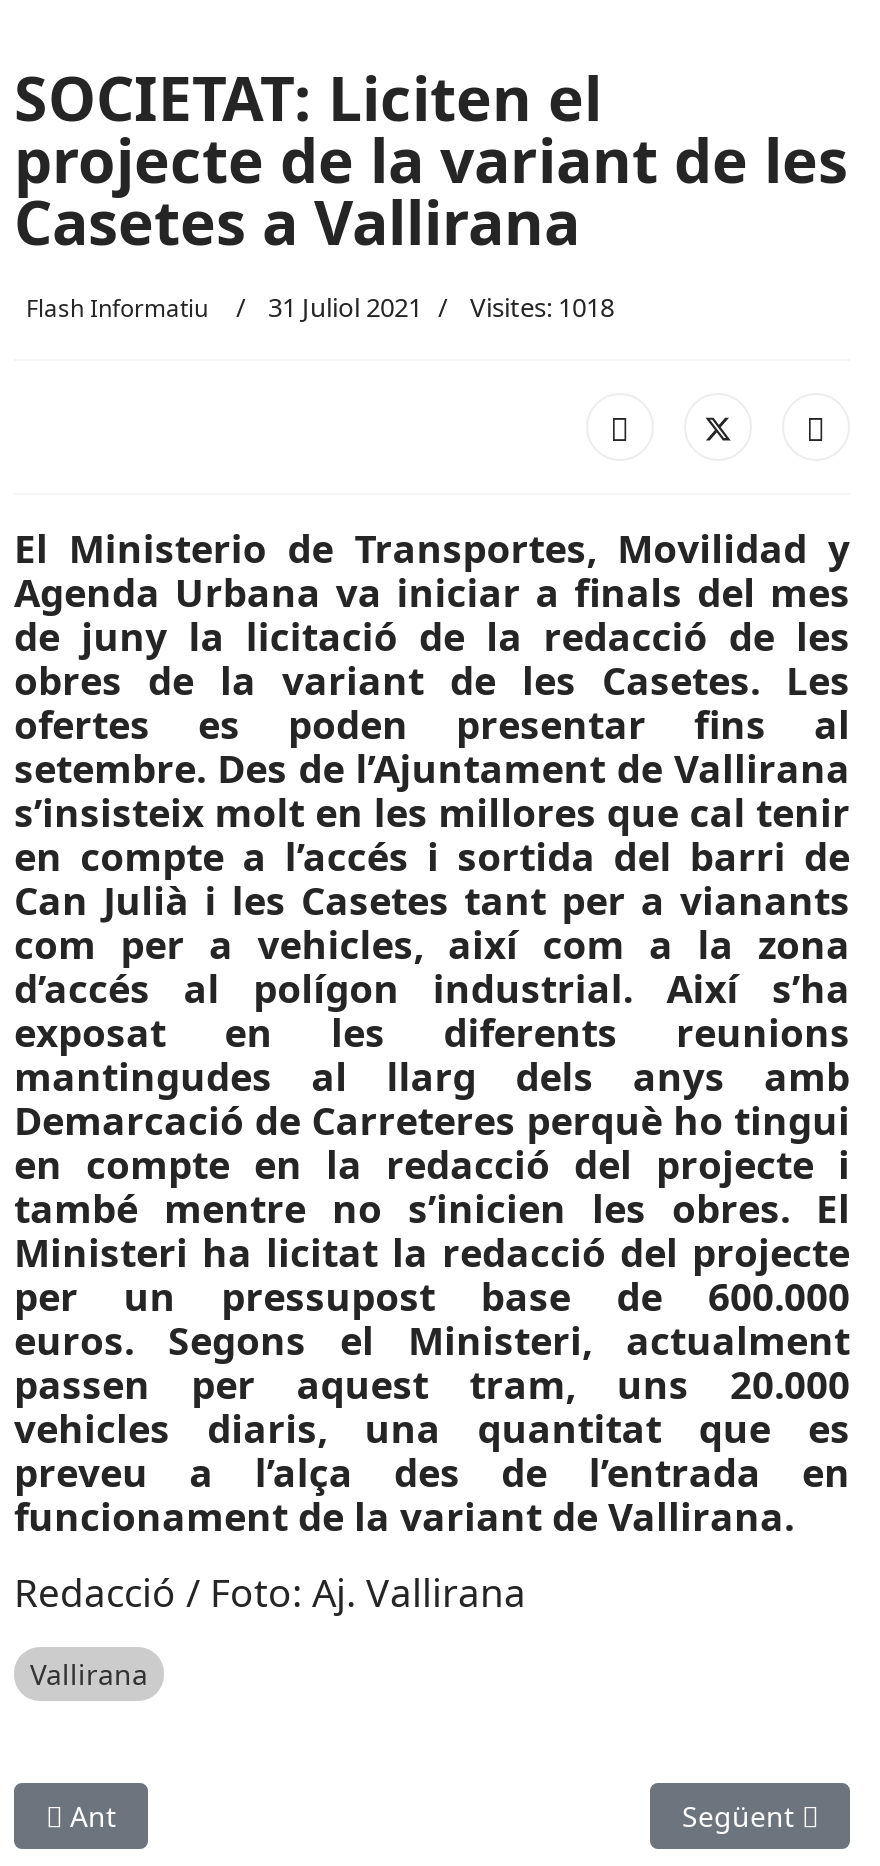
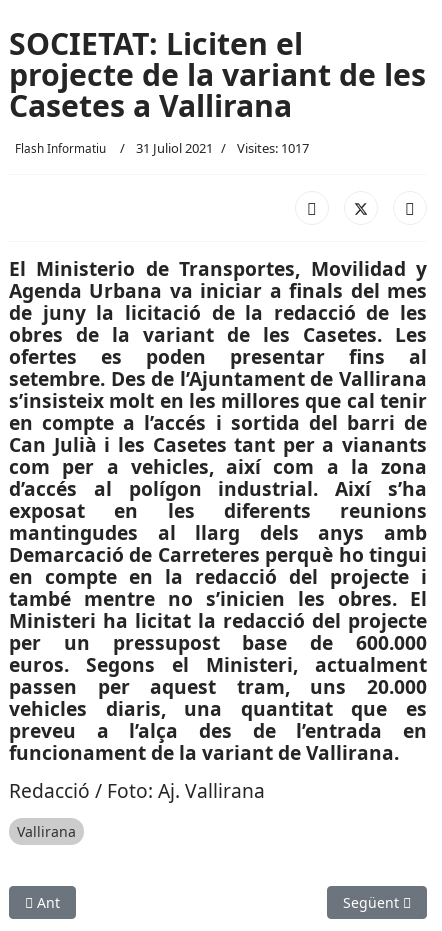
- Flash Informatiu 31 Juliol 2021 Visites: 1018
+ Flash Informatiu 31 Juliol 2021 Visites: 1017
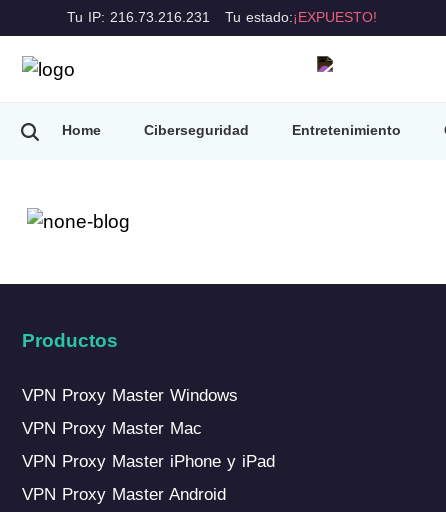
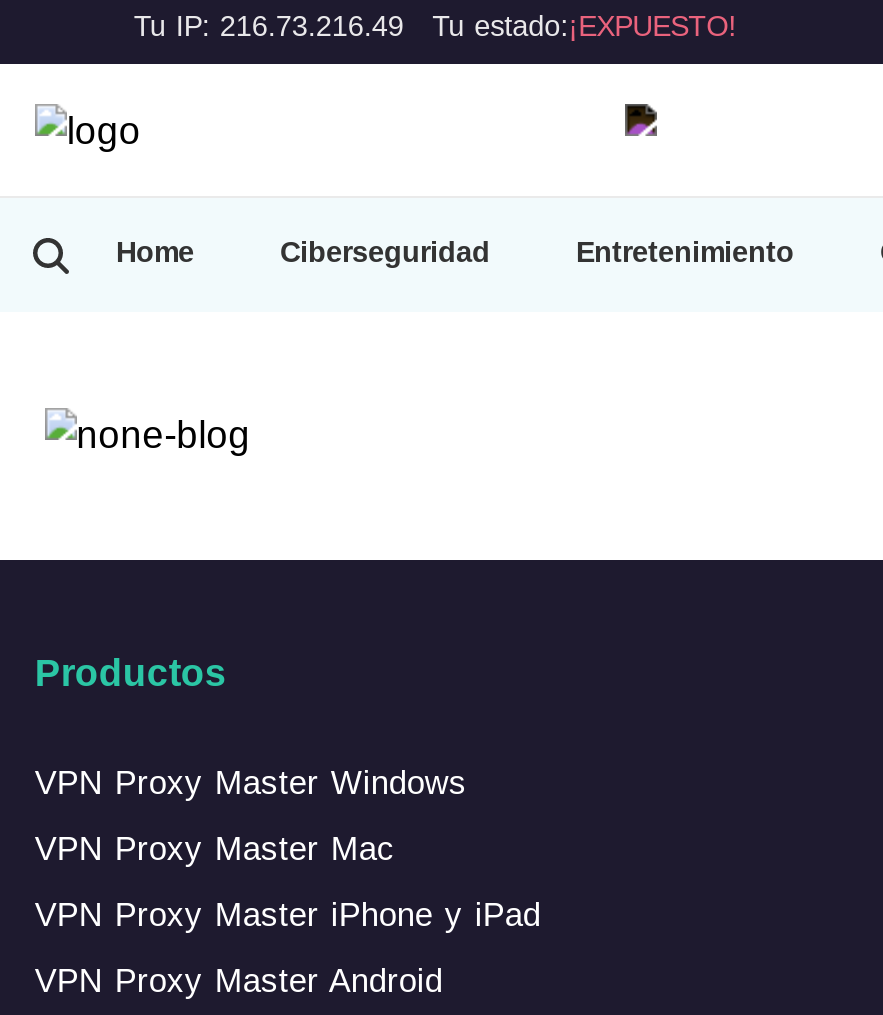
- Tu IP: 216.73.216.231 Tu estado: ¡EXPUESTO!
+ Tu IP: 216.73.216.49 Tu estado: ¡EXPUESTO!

* * *

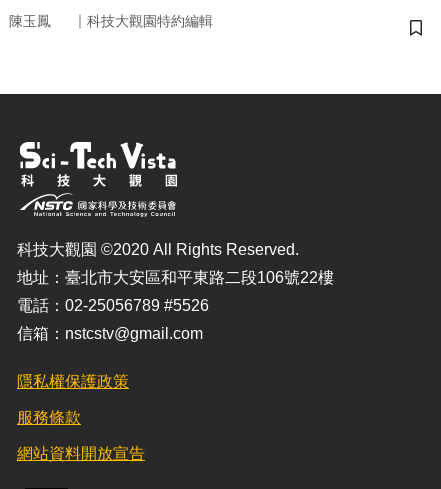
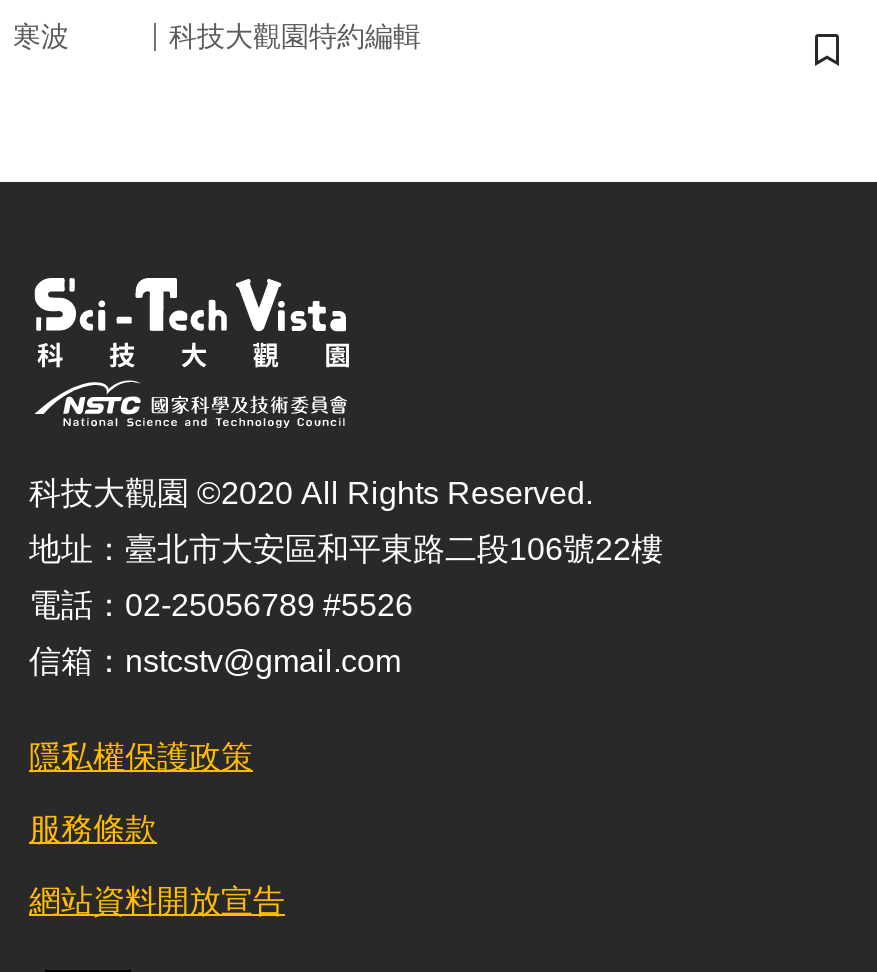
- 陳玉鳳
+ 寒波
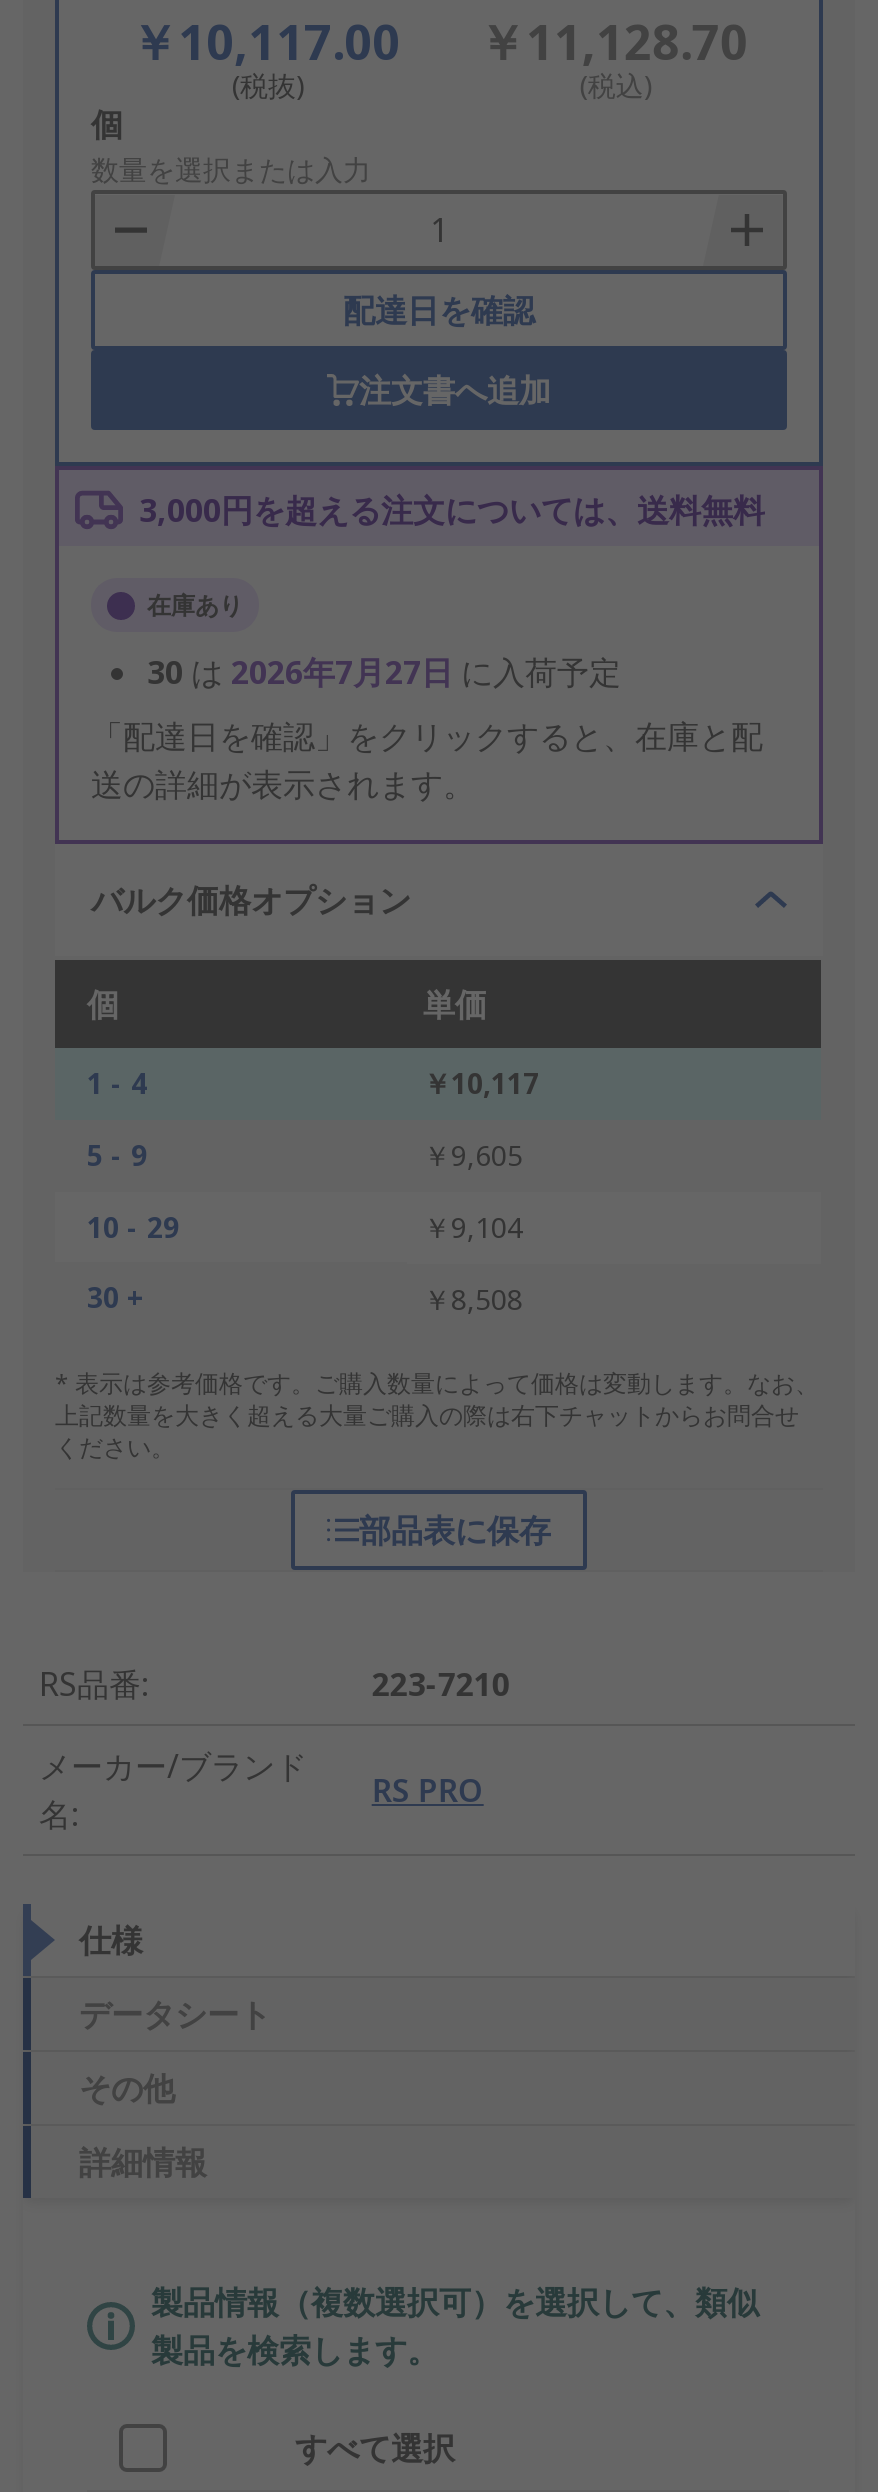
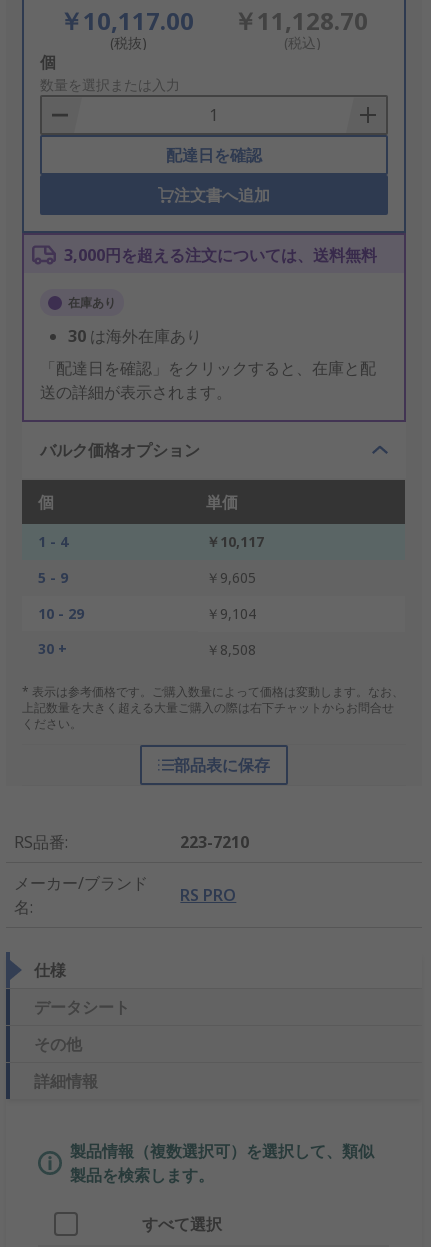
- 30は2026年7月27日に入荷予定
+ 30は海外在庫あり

**Task item**
Beginning at the line with "- Tu IP: 216.73.216.231 Tu estado: ¡EXPUESTO!" and ending at the line with "216.73.216.49 Tu estado: ¡EXPUESTO!", reproduce each line of the data above exactly, and add no other lines.

**Task response**
- Tu IP: 216.73.216.231 Tu estado: ¡EXPUESTO!
+ Tu IP: 216.73.216.49 Tu estado: ¡EXPUESTO!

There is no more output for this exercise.